Wal-Mart Stores Inc. would like the Street to focus on the growth of its new urban stores in the U.S. when it provides first-quarter results on Thursday. But many investors will be distracted from the fundamentals by the continuing storm of criticism following bribery allegations that threaten to shake up the company’s leadership.
The world’s largest retailer is forecast to deliver profit growth of 4 per cent on revenue expansion of 6 per cent compared to the year-earlier period.
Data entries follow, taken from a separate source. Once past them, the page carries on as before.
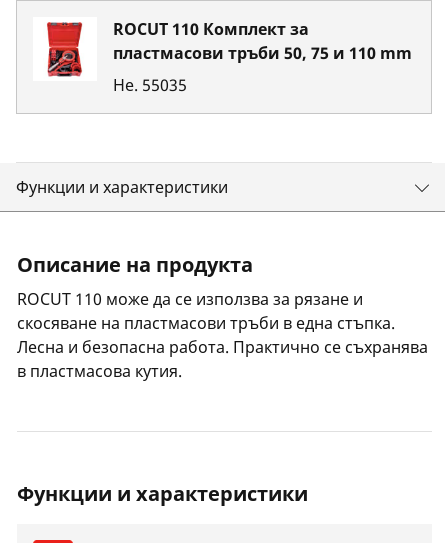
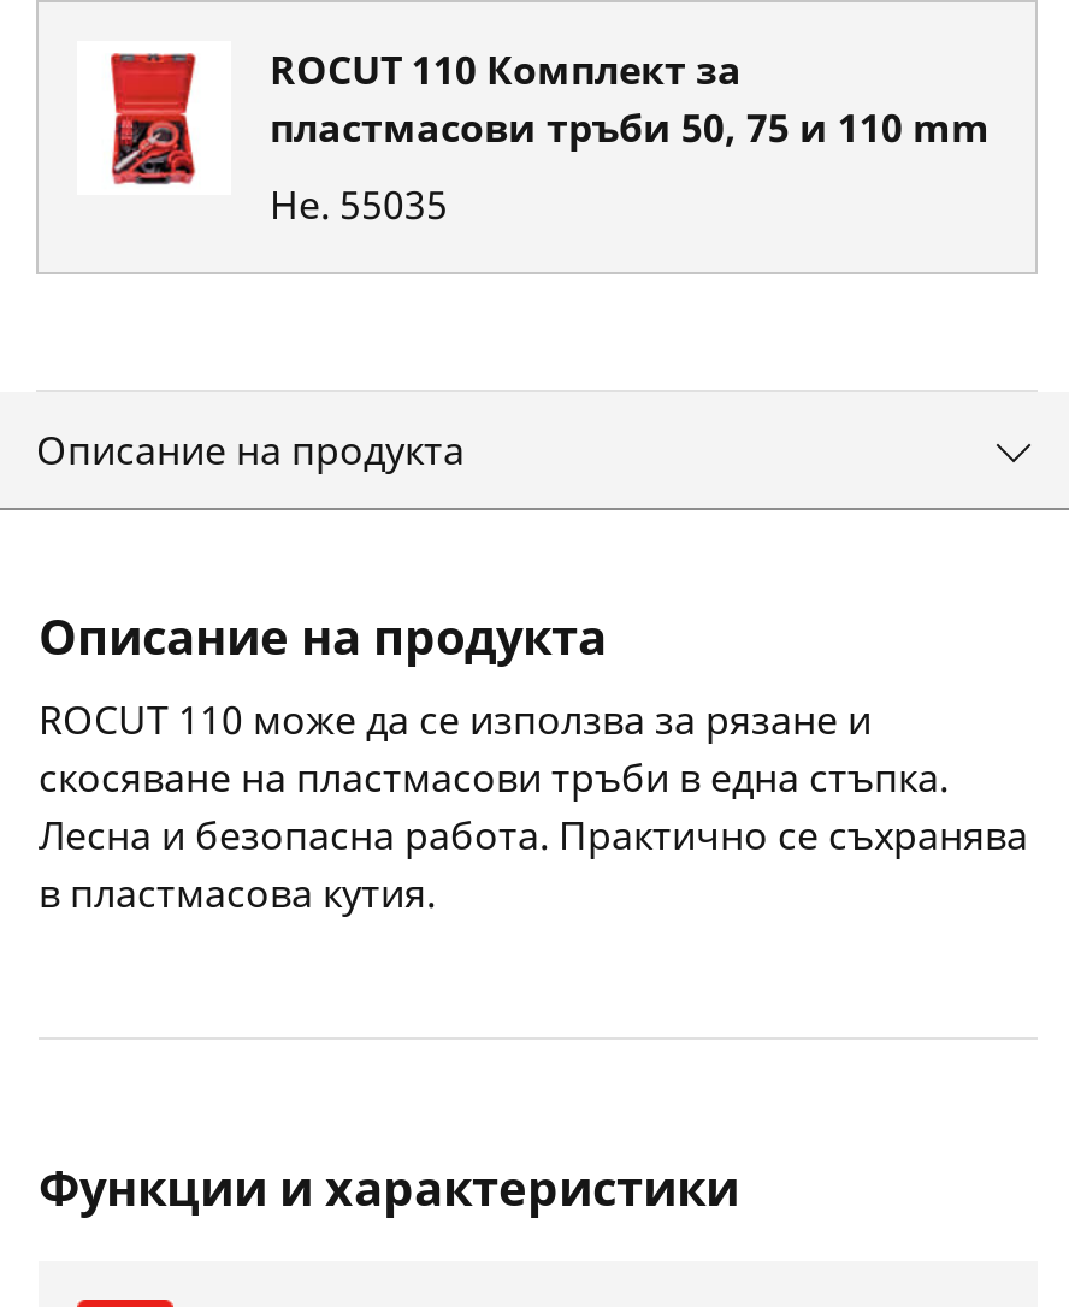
[16,176,228,198] Функции и характеристики -> [36,424,465,477] Описание на продукта

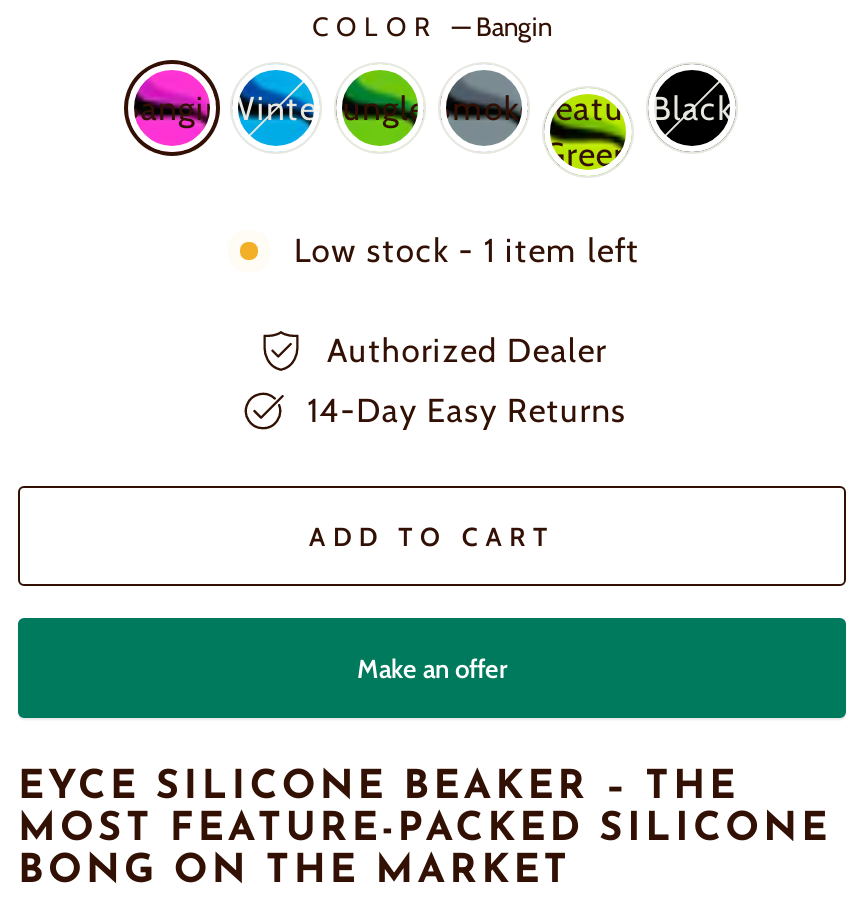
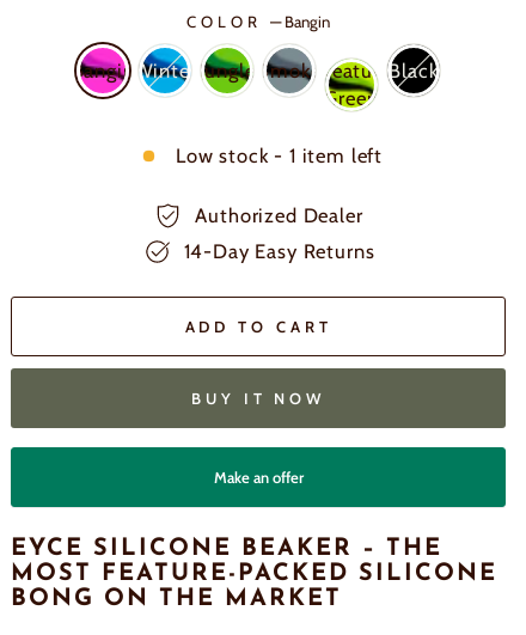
none -> [191,388,325,407] BUY IT NOW

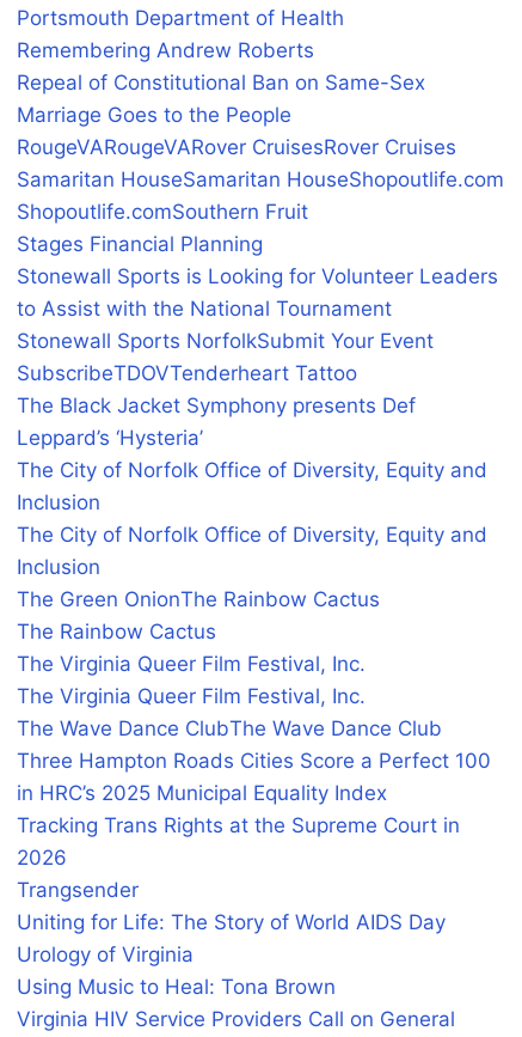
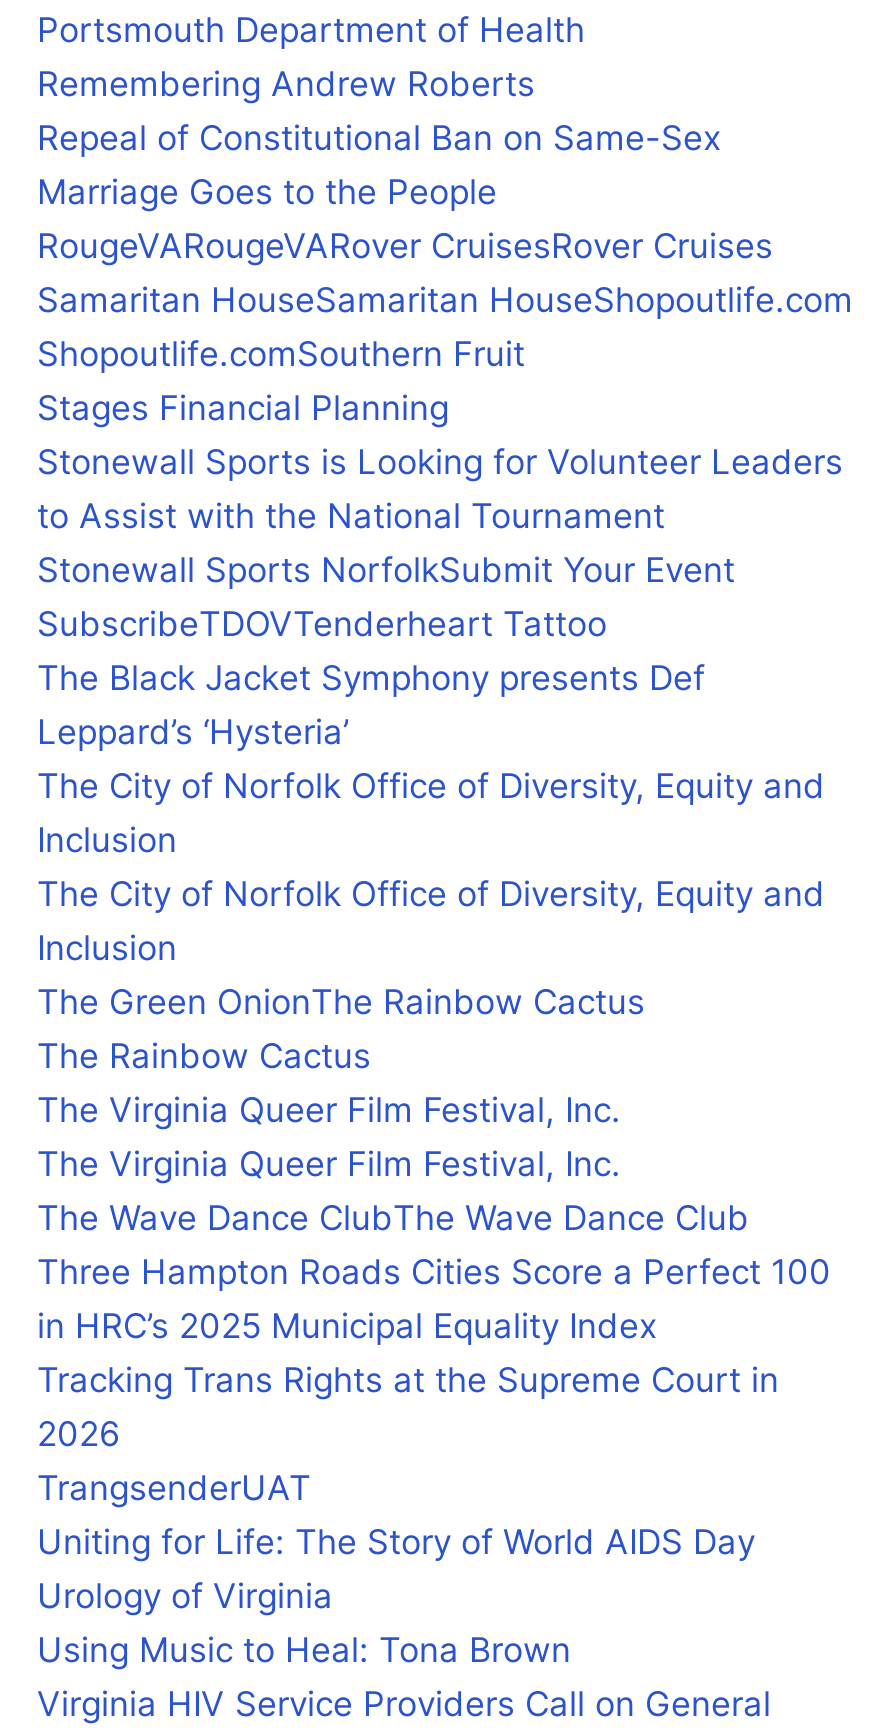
[17,878,139,902] Trangsender -> [37,1468,311,1508] TrangsenderUAT

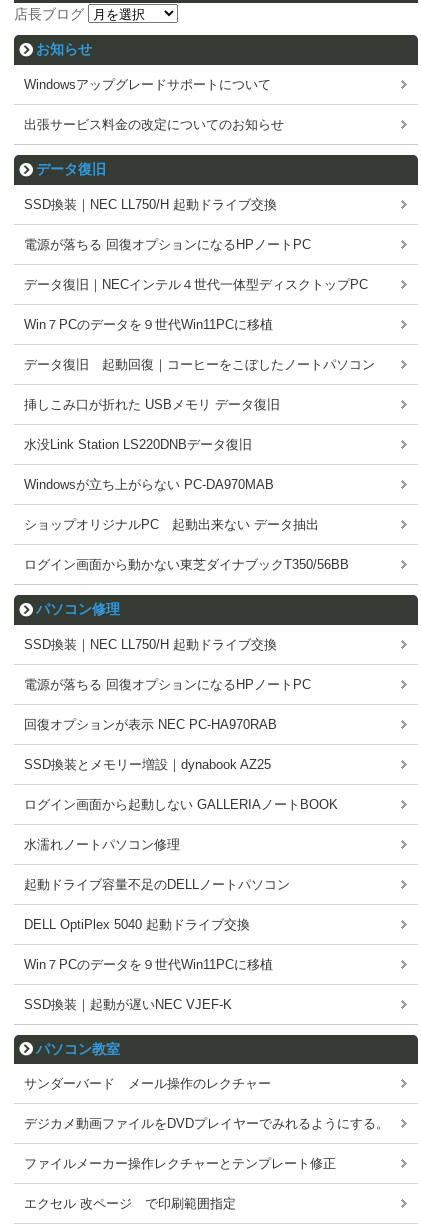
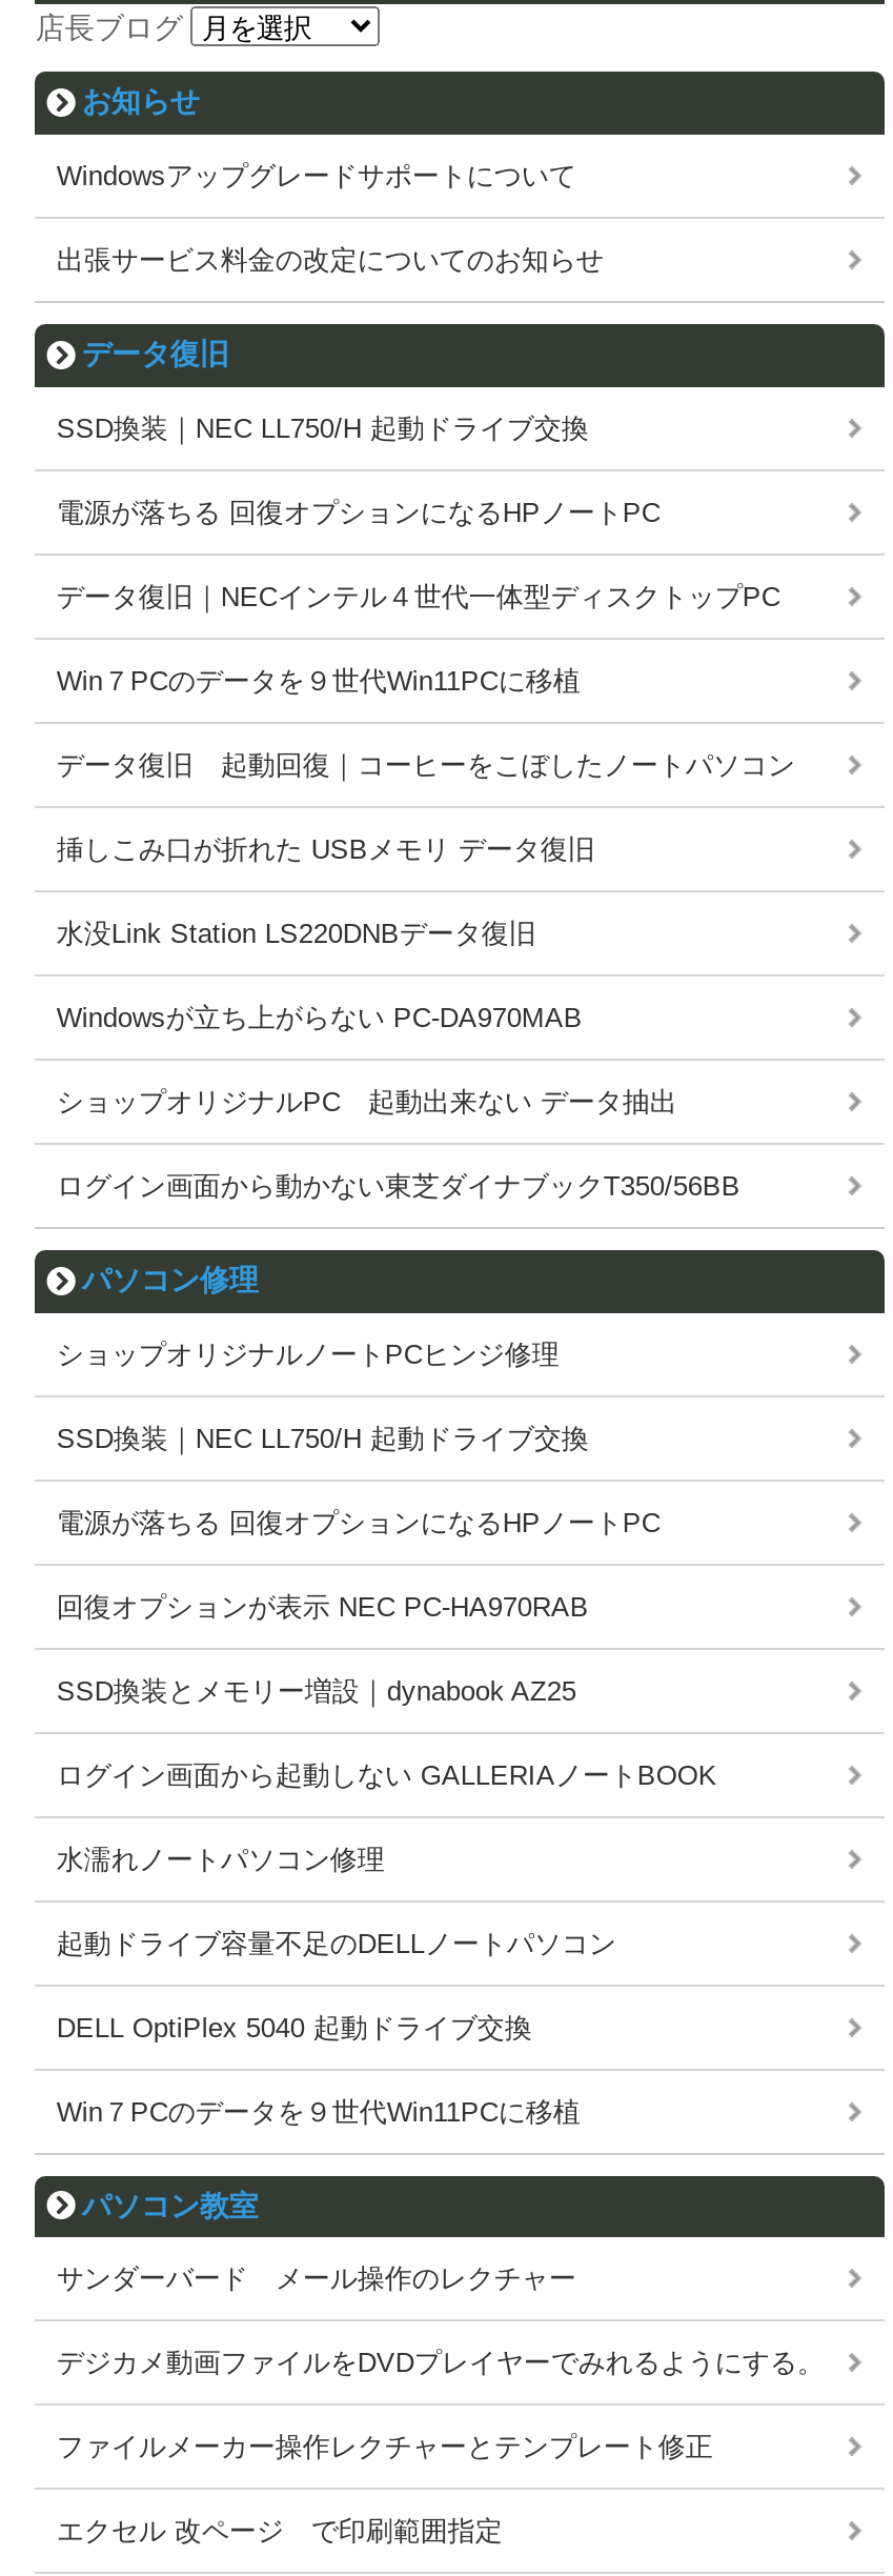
none -> [57,1338,559,1369] ショップオリジナルノートPCヒンジ修理
moved [24,637,338,972] -> [57,1422,717,2127]: SSD換装｜NEC LL750/H 起動ドライブ交換 | 電源が落ちる 回復オプションになるHPノートPC | 回復オプションが表示 NEC PC-HA970RAB | ... | DELL OptiPlex 5040 起動ドライブ交換 | Win７PCのデータを９世代Win11PCに移植
[24,997,249,1012] SSD換装｜起動が遅いNEC VJEF-K -> none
Same store sales growth in the U.S. has been lethargic in the last two years, partly because Amazon.com Inc. and other online stores are eating into Wal-Mart’s market share for general merchandise. But Wal-Mart is managing to expand through new markets, overseas and at home.
In the U.S., it is pushing into city centres with smaller stores designed to appeal to the urban shoppers. By some estimates, the neighbourhood market could eventually be worth as much as $80-billion (U.S.) a year to the retail giant. Wal-Mart first launched the concept in 2000, with limited success. But the company has finetuned its strategy and the profitability of small stores is improving, reportedly generating net margins of about 3 per cent, compared with 5.5 per cent generated by Wal-Mart’s supercentres.
International growth has outpaced all other areas, with sales up more than 13 per cent in the fourth quarter. But the company’s relentless push into all corners of the world may face new hurdles after allegations that Wal-Mart de Mexico used a campaign of bribery to achieve market dominance.
The New York Times last month reported a paper trail of more than $24-million in bribes paid by Wal-Mart’s largest subsidiary and said leaders at the headquarters in Bentonville, Ark., decided to cover the affair up after allegedly being informed that both Mexican and U.S. laws were likely broken.
Fallout to date has included a lawsuit filed by one of the largest pension funds in the U.S., the California State Teachers’ Retirement System, that alleges fiduciary violations, as well as calls for a review of leadership.
Wal-Mart says it is investigating the matter but still doesn’t have “a full explanation of what happened.” In a statement, Wal-Mart spokesman David Tovar said: “Many of the alleged activities in The New York Times article are more than six years old. If these allegations are true, it is not a reflection of who we are or what we stand for. We are deeply concerned by these allegations and are working aggressively to determine what happened.”
The lack of clarity has left many investors uncomfortable. The shares remain 5 per cent below their price before the New York Times article appeared on April 21, but in the immediate aftermath tumbled as much as 8 per cent. The longer-term effects are harder to gauge but could be significant.
“Management infrastructure and oversight in some international markets remain an ongoing challenge,” Wayne Hood, an analyst with BMO Nesbitt Burns Inc., wrote in a recent report. “Articles like this will be used against the company by activists and competitors when it attempts to open stores in the U.S. and abroad and could make it more difficult to attract management talent in international markets.”
Wal-Mart shares have underperformed this year, down a fraction of 1 per cent compared with S&P 500 index’s 8 per cent gain. They are priced at about 12 times estimated earnings for the year, in line with the S&P 500, but below some competitors, including Costco Wholesale Corp.
Mr. Hood says the current discount to the stock’s historical range is merited, given Wal-Mart’s sluggish same store sales growth, the pressure of U.S. margins and higher-than-expected inventory levels.